Instructions to follow -
Please retype the listing below exactly as it stands, skipping any pictures.

Supplied entries -
-------------------------
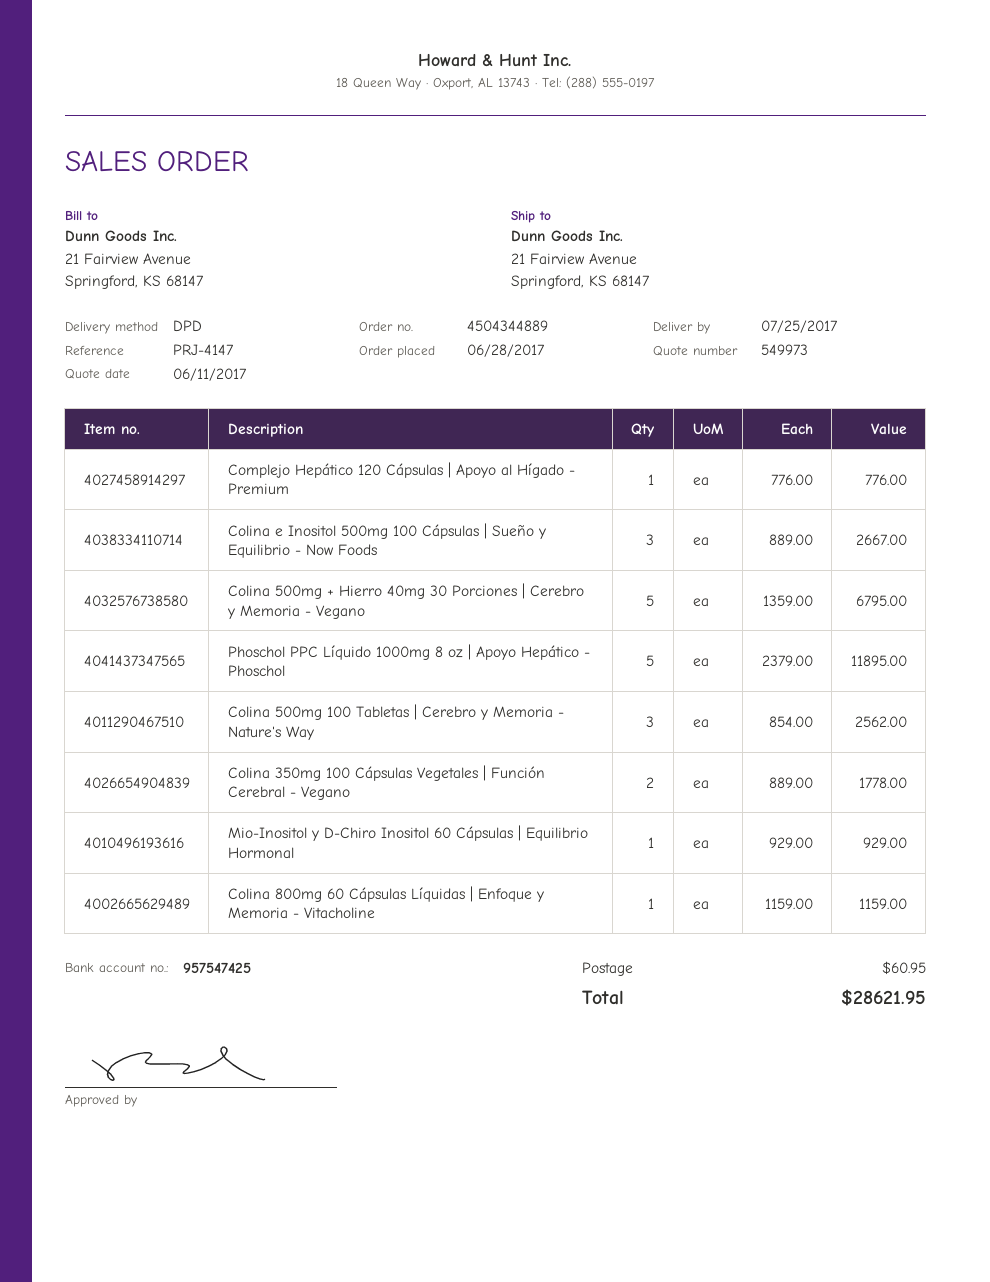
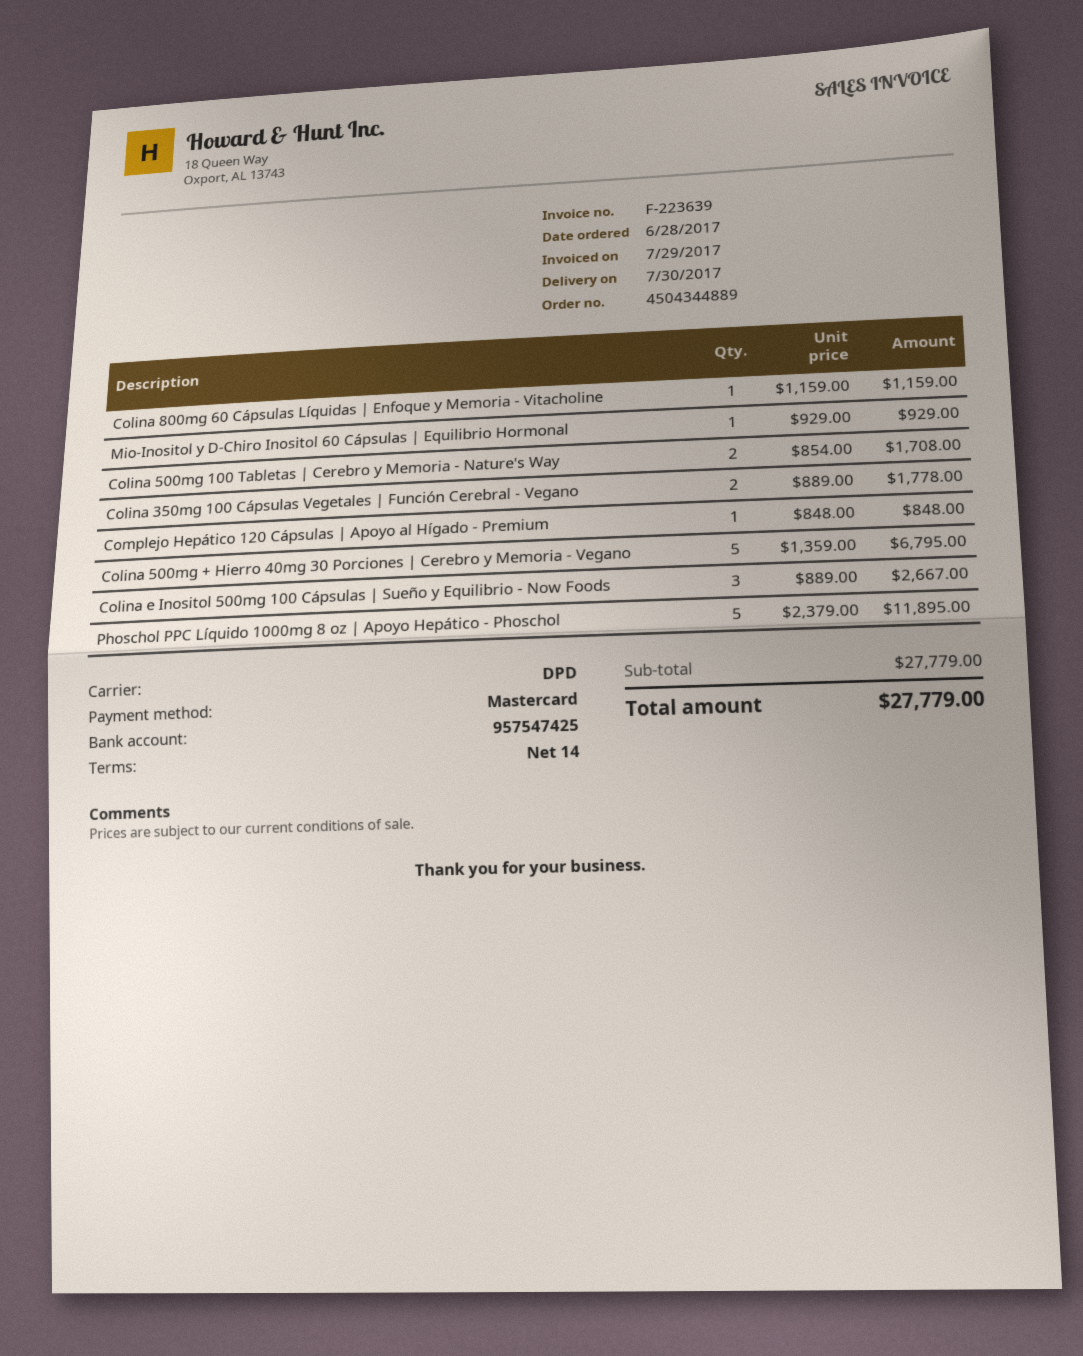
delivery date: 2017-07-25 -> 2017-07-30
Complejo Hepático 120 Cápsulas | Apoyo al Hígado - Premium: 1 x 776.00 = 776.00 -> 1 x 848.00 = 848.00
Colina 500mg 100 Tabletas | Cerebro y Memoria - Nature's Way: 3 x 854.00 = 2562.00 -> 2 x 854.00 = 1708.00
shipping: 60.95 -> none
total: 28621.95 -> 27779.00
-------------------------
Answer area -
delivery date: 2017-07-25 -> 2017-07-30
Complejo Hepático 120 Cápsulas | Apoyo al Hígado - Premium: 1 x 776.00 = 776.00 -> 1 x 848.00 = 848.00
Colina 500mg 100 Tabletas | Cerebro y Memoria - Nature's Way: 3 x 854.00 = 2562.00 -> 2 x 854.00 = 1708.00
shipping: 60.95 -> none
total: 28621.95 -> 27779.00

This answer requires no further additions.